Managed IT Services: a smarter model
For many organisations, they are now a practical way to stabilise IT, improve service quality and free teams to focus on product and growth.
Managed IT services are no longer just a way to add external capacity
Why organisations are rethinking delivery models
Across sectors, IT teams are being asked to do two difficult things at the same time: keep business-critical operations stable and move strategic initiatives forward. When incidents accumulate, releases slip, and a few key people become operational bottlenecks, the problem is rarely effort alone. More often, it is a delivery model that no longer matches the complexity and pace of the business.
This is one reason managed IT services are gaining relevance. The model creates a clearer structure for ownership, service continuity and performance tracking, which is especially valuable in functions such as DevOps, application support, analytics and operational automation.
Managed IT services vs traditional IT outsourcing
A common question is whether managed IT services are simply another name for IT outsourcing. In practice, the difference is important.
Traditional outsourcing often focuses on augmenting a client team with individual specialists. Managed services go further by defining a service boundary, expected outcomes, SLAs, reporting routines and delivery responsibility from the outset.
This distinction matters because many organisations do not just need more people. They need a more reliable way to run a specific function, whether that function is DevOps enablement, application support, data work or integrations and automations.
| Model | Typical focus | Responsibility model |
|---|---|---|
| Traditional IT outsourcing | Adding professionals into an internal team | Responsibility stays largely with the client team |
| Managed IT services | Delivering a defined function as a service | Responsibility is shared through scope, SLAs and governance |
Which managed IT services Aubay offers
DevOps Managed Service
This service is designed for organisations that need more stable releases, better visibility across environments and a stronger operational foundation for delivery. In practice, that often includes CI/CD optimisation, monitoring, scripting, deployment coordination and platform support capabilities.
For teams evaluating devops consulting services, the real value is not just access to specialists. It is the ability to put repeatable delivery practices in place and reduce operational friction over time. That can include infrastructure as code, stronger automation, improved deployment reliability and better control over cloud operations.
Capacity and Agile Teams
Application Support
Data Analytics
Integrations and Automations
Where DevOps consulting creates the most value
Many searches for devops consulting companies start with a technical need, but the business case is usually broader. Organisations often look for support because deployments are inconsistent, cloud costs are rising without enough visibility, or infrastructure management has become too dependent on a small number of internal experts.
That is where services such as cloud cost optimisation and infrastructure as code become especially relevant. Cloud cost optimisation helps reduce waste and improve visibility over resource usage, while infrastructure as code makes environments more repeatable, scalable and easier to govern.
A managed DevOps model can combine those capabilities with day-to-day operational ownership. Instead of treating cloud efficiency, automation and deployment quality as separate projects, organisations can manage them as part of one structured service.

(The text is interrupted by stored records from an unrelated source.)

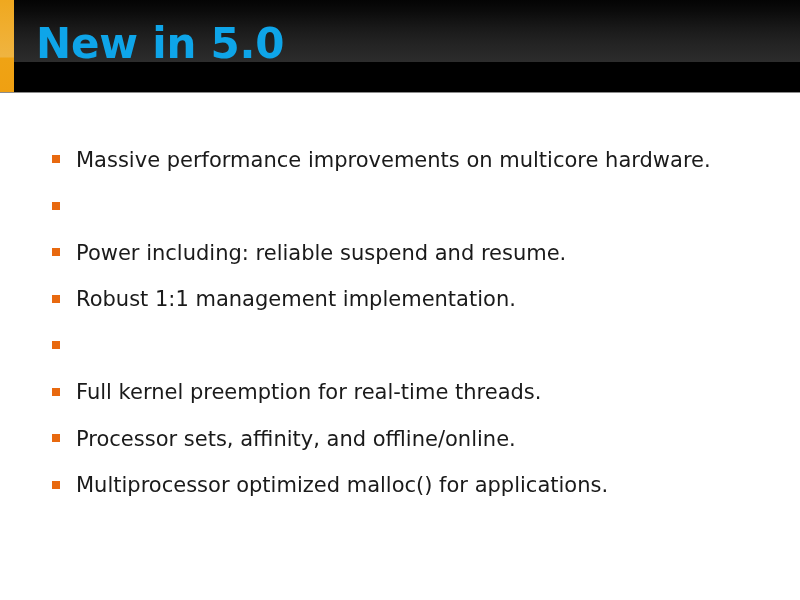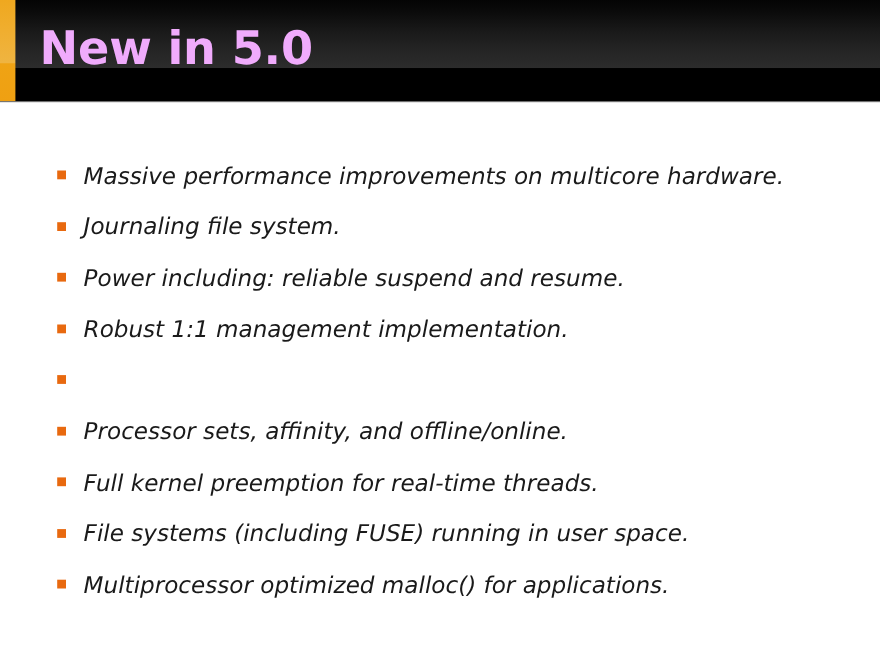--- a/index.html
+++ b/index.html
@@ -93,7 +93,7 @@
     font-weight: 600;
     letter-spacing: -0.2px;
     line-height: 1;
-    color: #f0abfc;
+    color: #0ea5e9;
     white-space: nowrap;
   }
 

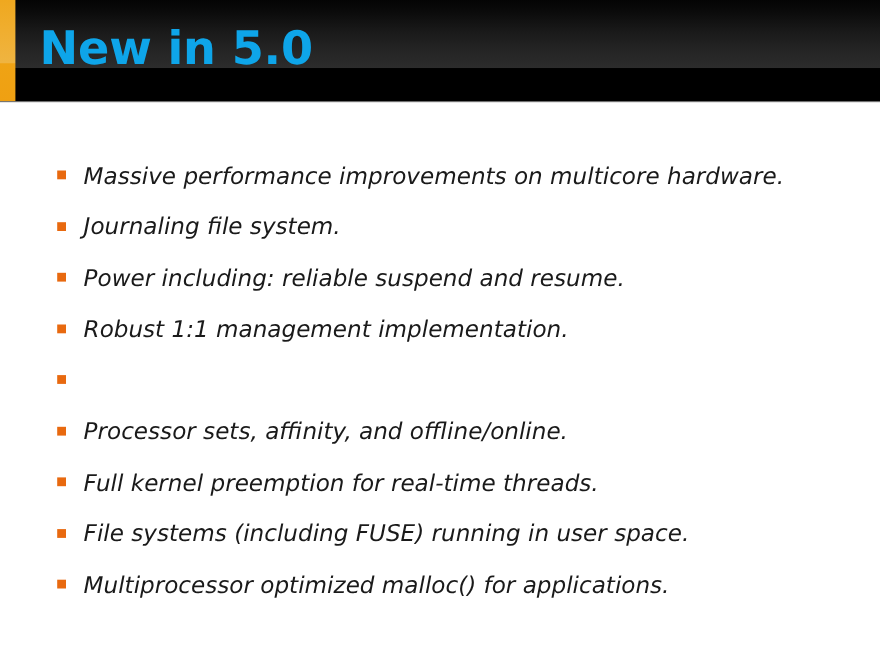--- a/index.html
+++ b/index.html
@@ -123,7 +123,6 @@
     padding-left: 24px;
     display: flex;
     align-items: center;
-    font-style: italic;
   }
 
   .bullet-marker {

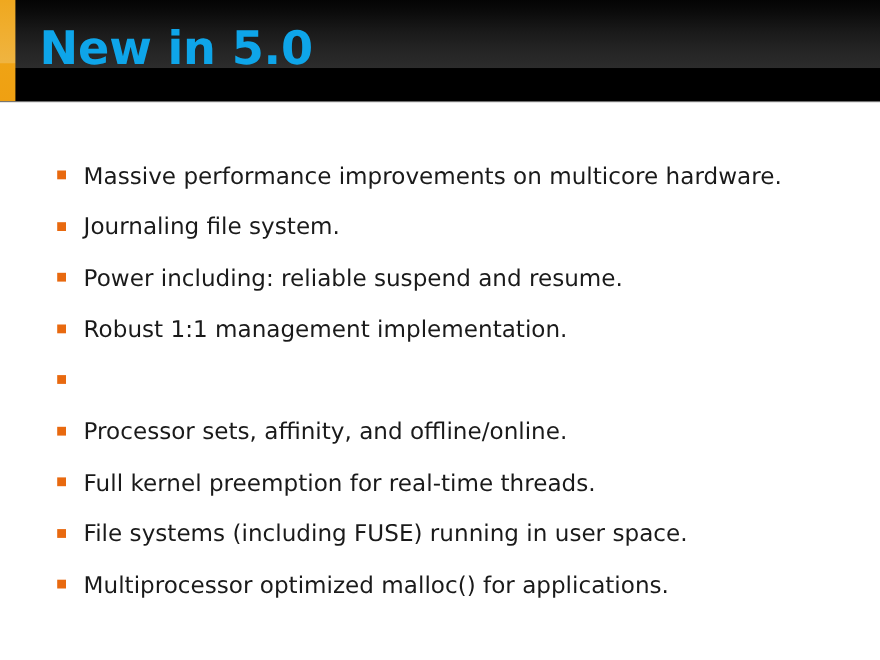--- a/index.html
+++ b/index.html
@@ -166,7 +166,6 @@
 
       <li class="bullet-item">
         <span class="bullet-marker"></span>
-        <span class="bullet-text">Journaling file system.</span>
       </li>
 
       <li class="bullet-item">

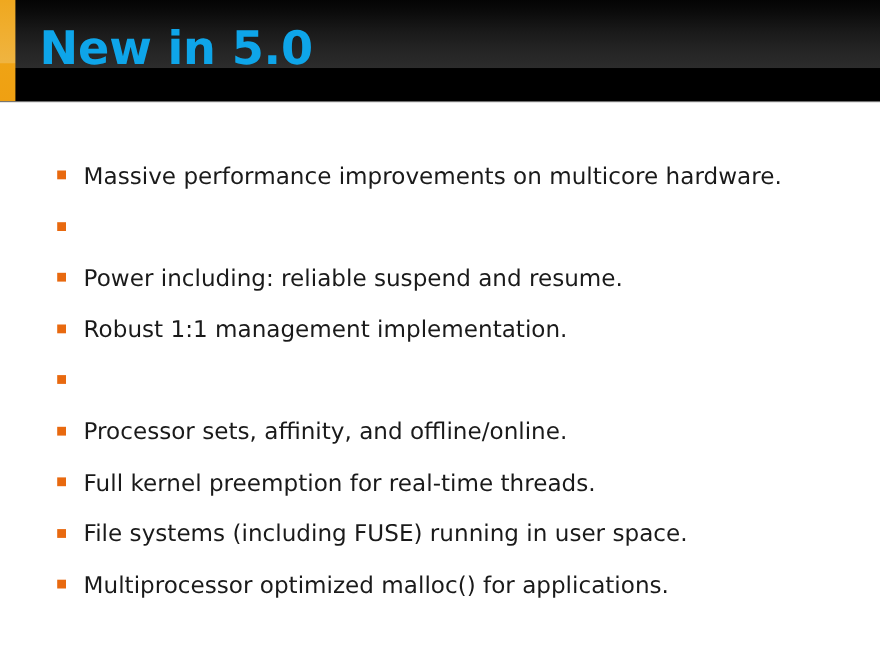--- a/index.html
+++ b/index.html
@@ -184,12 +184,12 @@
 
       <li class="bullet-item">
         <span class="bullet-marker"></span>
+        <span class="bullet-text">Full kernel preemption for real-time threads.</span>
+      </li>
+
+      <li class="bullet-item">
+        <span class="bullet-marker"></span>
         <span class="bullet-text">Processor sets, affinity, and offline/online.</span>
-      </li>
-
-      <li class="bullet-item">
-        <span class="bullet-marker"></span>
-        <span class="bullet-text">Full kernel preemption for real-time threads.</span>
       </li>
 
       <li class="bullet-item">

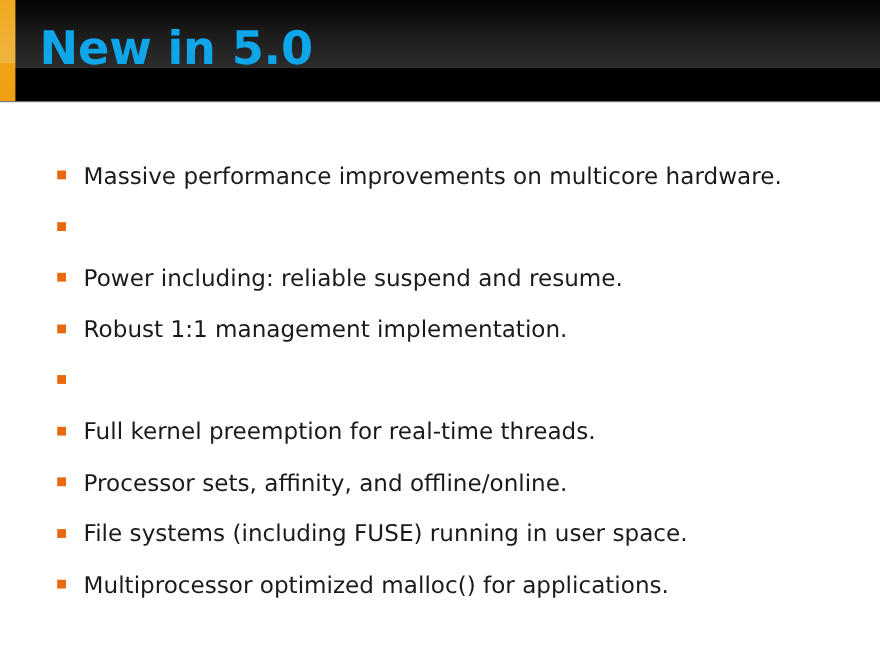--- a/index.html
+++ b/index.html
@@ -192,10 +192,6 @@
         <span class="bullet-text">Processor sets, affinity, and offline/online.</span>
       </li>
 
-      <li class="bullet-item">
-        <span class="bullet-marker"></span>
-        <span class="bullet-text">File systems (including FUSE) running in user space.</span>
-      </li>
 
       <li class="bullet-item">
         <span class="bullet-marker"></span>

How quickly a managed service can start
In most cases, Aubay can mobilise a team and begin delivery within one to three weeks, depending on the complexity of the service and the onboarding requirements.
That speed is important for organisations dealing with immediate operational strain, but the long-term value comes from how the service is structured after mobilisation: scope definition, onboarding, reporting, SLA alignment and continuous improvement routines all shape whether a managed service becomes genuinely strategic.
Geographic coverage and operating model
Aubay Portugal serves clients across Europe, with particular focus on the DACH region and the wider EU market. Teams operate from Portugal with European timezone alignment, which supports day-to-day collaboration while maintaining delivery proximity for continental clients.
This matters for organisations looking for a delivery partner that combines nearshore responsiveness with strong technical depth in application management, DevOps and service operations.
Frequently asked questions
A more outcome-driven service model
The strongest managed services models are built around responsibility, not just resourcing. For organisations under pressure to stabilise operations while continuing to evolve products and platforms, that distinction is increasingly important.
For that reason, managed IT services are often most valuable when the goal is not simply to add capacity, but to create a clearer, more accountable and more scalable model for critical technology functions.